WHAT IS EXPECTED: Among the records below, one line contains "completo de filmes"; copy that line and all that follow it, exactly as written.

---- DATA FOR ANALYSIS

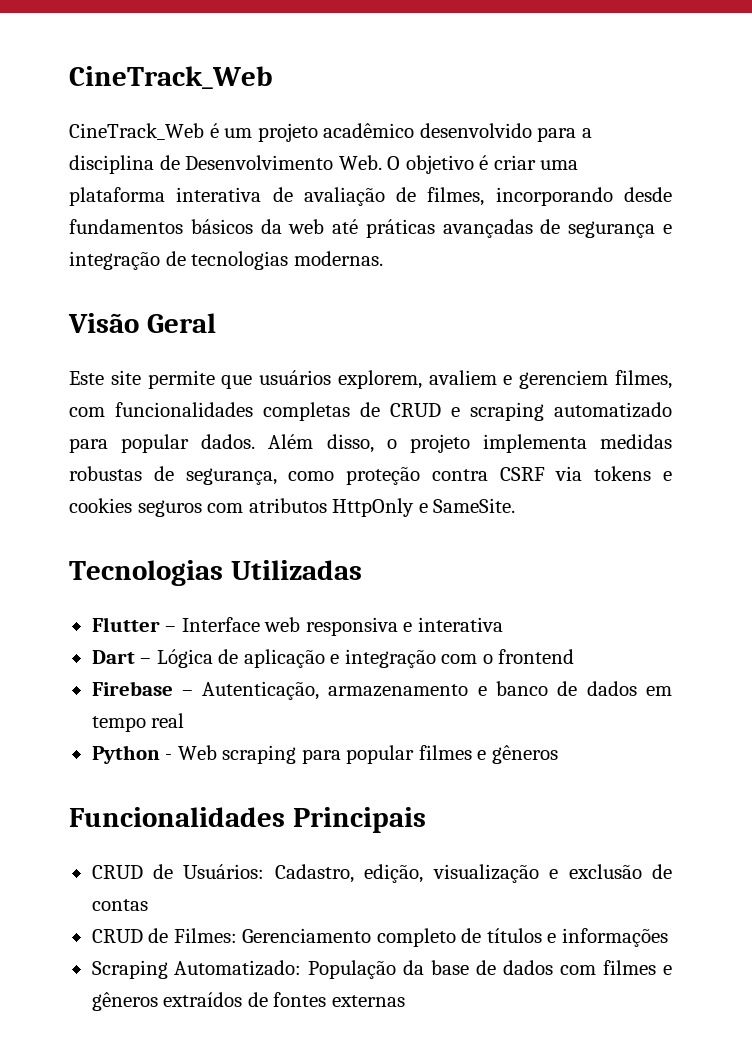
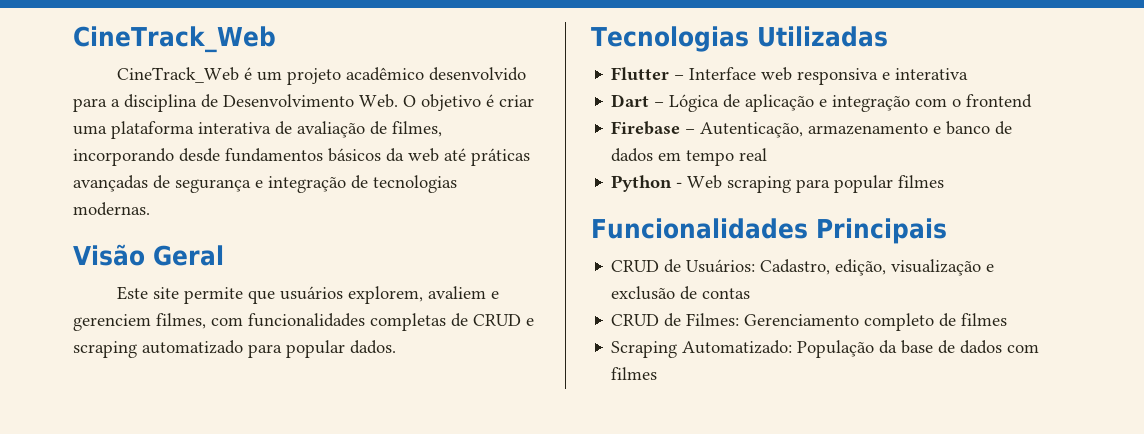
- Além disso, o projeto implementa medidas robustas de segurança, como proteção contra CSRF via tokens e cookies seguros com atributos HttpOnly e SameSite.
- Python - Web scraping para popular filmes e gêneros
+ Python - Web scraping para popular filmes
- CRUD de Filmes: Gerenciamento completo de títulos e informações
+ CRUD de Filmes: Gerenciamento completo de filmes
- Scraping Automatizado: População da base de dados com filmes e gêneros extraídos de fontes externas
+ Scraping Automatizado: População da base de dados com filmes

--------

EXERCISE SOLUTION:
+ CRUD de Filmes: Gerenciamento completo de filmes
- Scraping Automatizado: População da base de dados com filmes e gêneros extraídos de fontes externas
+ Scraping Automatizado: População da base de dados com filmes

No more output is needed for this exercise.